• _WORK TO BE COMPLETED_:
Only the lines running from the line with "text-align: left ->" to the end of the listing below should be copied, exactly, without pictures.

------ INPUT FOR THIS TASK ------

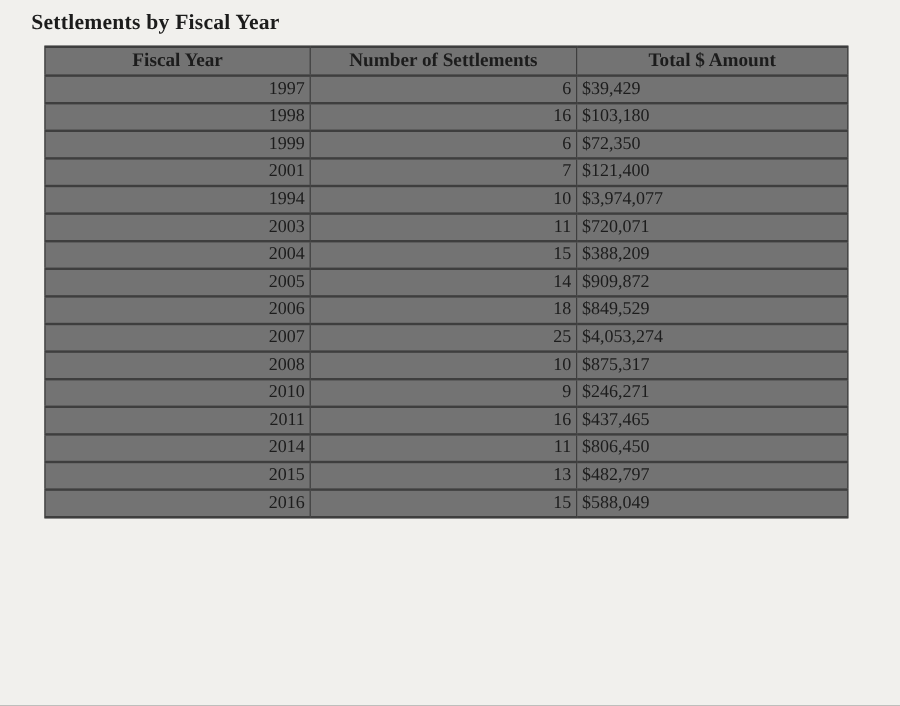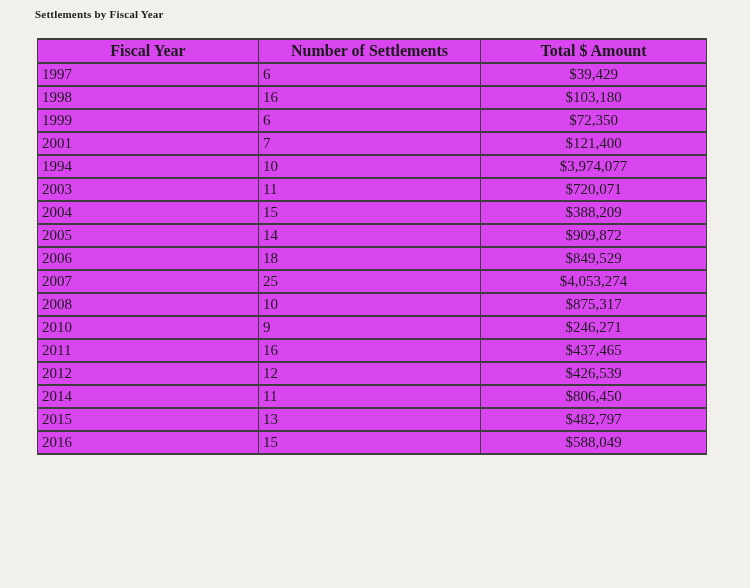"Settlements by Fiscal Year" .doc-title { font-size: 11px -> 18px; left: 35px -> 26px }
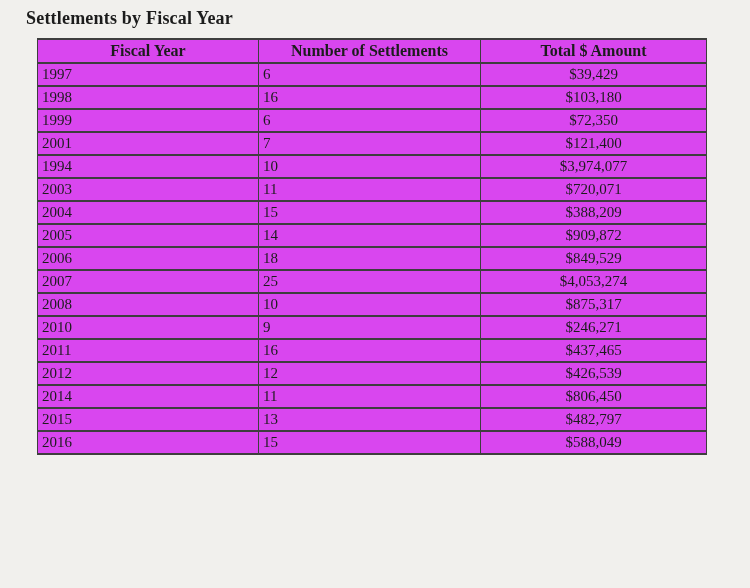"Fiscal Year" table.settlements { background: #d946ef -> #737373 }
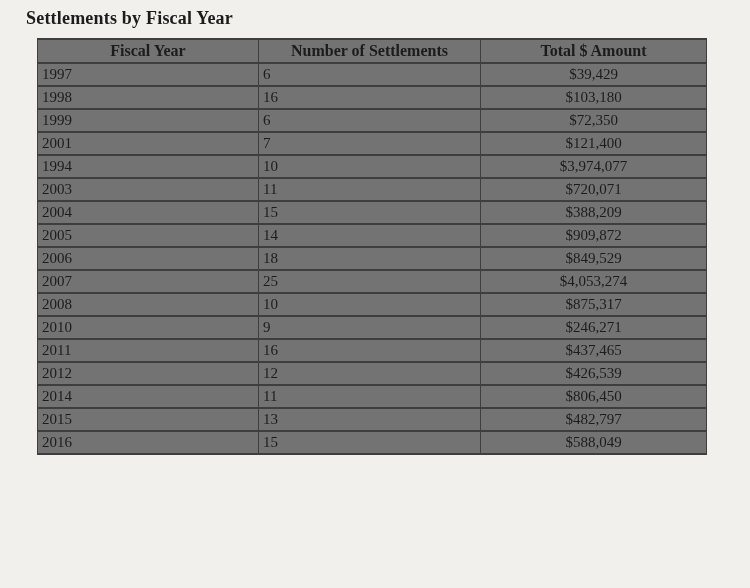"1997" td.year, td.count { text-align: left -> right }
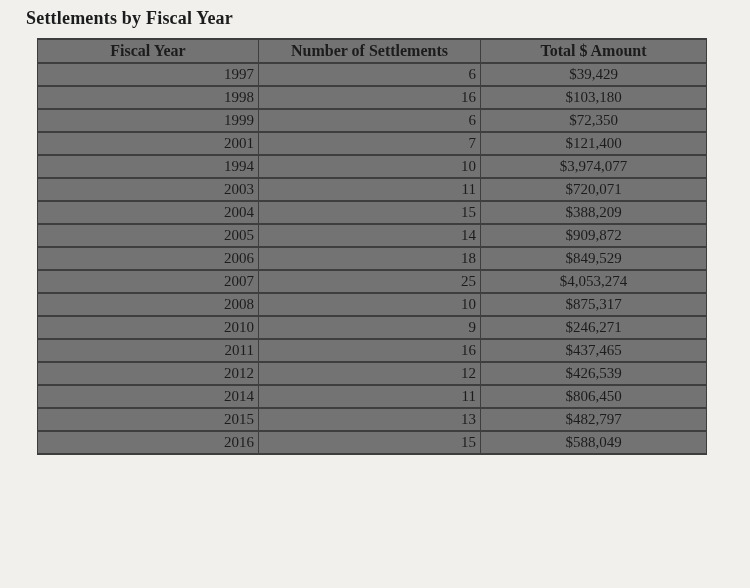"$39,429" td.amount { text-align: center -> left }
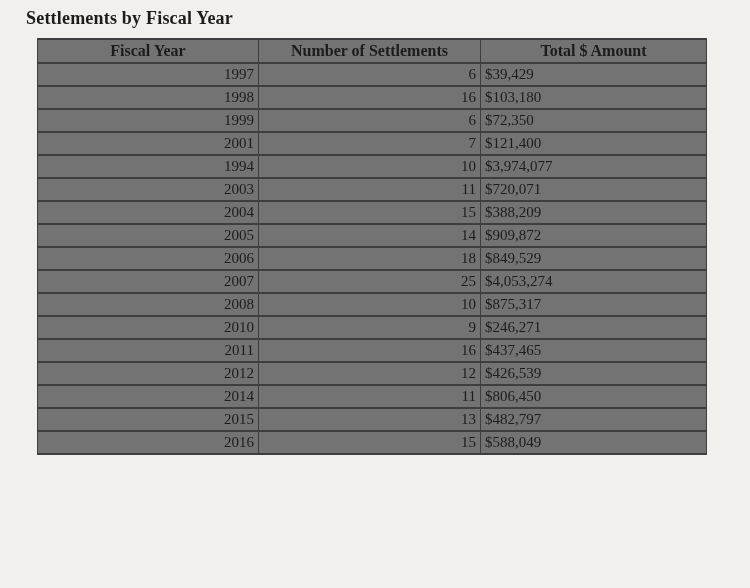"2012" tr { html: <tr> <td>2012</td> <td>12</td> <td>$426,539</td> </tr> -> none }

------

• _TASK OUTPUT_:
"1997" td.year, td.count { text-align: left -> right }
"$39,429" td.amount { text-align: center -> left }
"2012" tr { html: <tr> <td>2012</td> <td>12</td> <td>$426,539</td> </tr> -> none }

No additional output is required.